Recorded information>
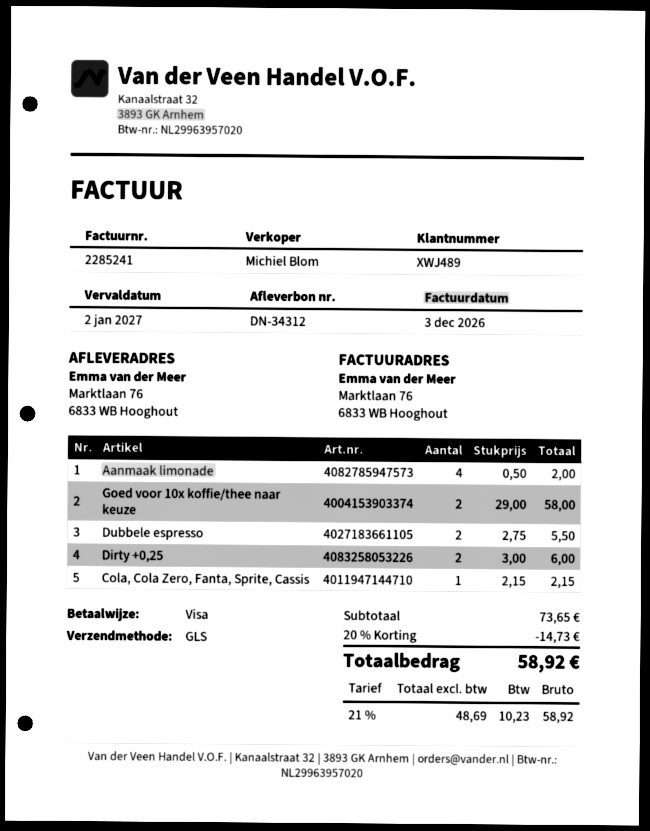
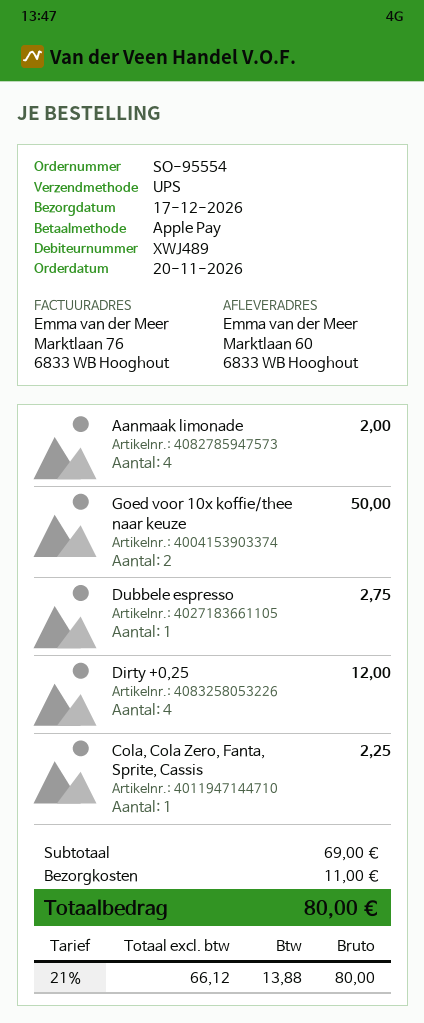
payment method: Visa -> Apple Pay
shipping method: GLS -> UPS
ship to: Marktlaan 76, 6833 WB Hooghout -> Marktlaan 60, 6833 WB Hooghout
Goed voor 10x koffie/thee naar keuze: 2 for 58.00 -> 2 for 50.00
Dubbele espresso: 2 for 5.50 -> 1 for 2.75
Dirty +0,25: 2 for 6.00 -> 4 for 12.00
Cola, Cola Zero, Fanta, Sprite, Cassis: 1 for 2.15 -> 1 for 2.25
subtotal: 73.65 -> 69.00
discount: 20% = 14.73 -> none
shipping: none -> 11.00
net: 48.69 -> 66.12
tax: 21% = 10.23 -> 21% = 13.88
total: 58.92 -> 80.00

Your goal>
The entries above, without their pictures, should be written out exactly.

Solution for this problem>
payment method: Visa -> Apple Pay
shipping method: GLS -> UPS
ship to: Marktlaan 76, 6833 WB Hooghout -> Marktlaan 60, 6833 WB Hooghout
Goed voor 10x koffie/thee naar keuze: 2 for 58.00 -> 2 for 50.00
Dubbele espresso: 2 for 5.50 -> 1 for 2.75
Dirty +0,25: 2 for 6.00 -> 4 for 12.00
Cola, Cola Zero, Fanta, Sprite, Cassis: 1 for 2.15 -> 1 for 2.25
subtotal: 73.65 -> 69.00
discount: 20% = 14.73 -> none
shipping: none -> 11.00
net: 48.69 -> 66.12
tax: 21% = 10.23 -> 21% = 13.88
total: 58.92 -> 80.00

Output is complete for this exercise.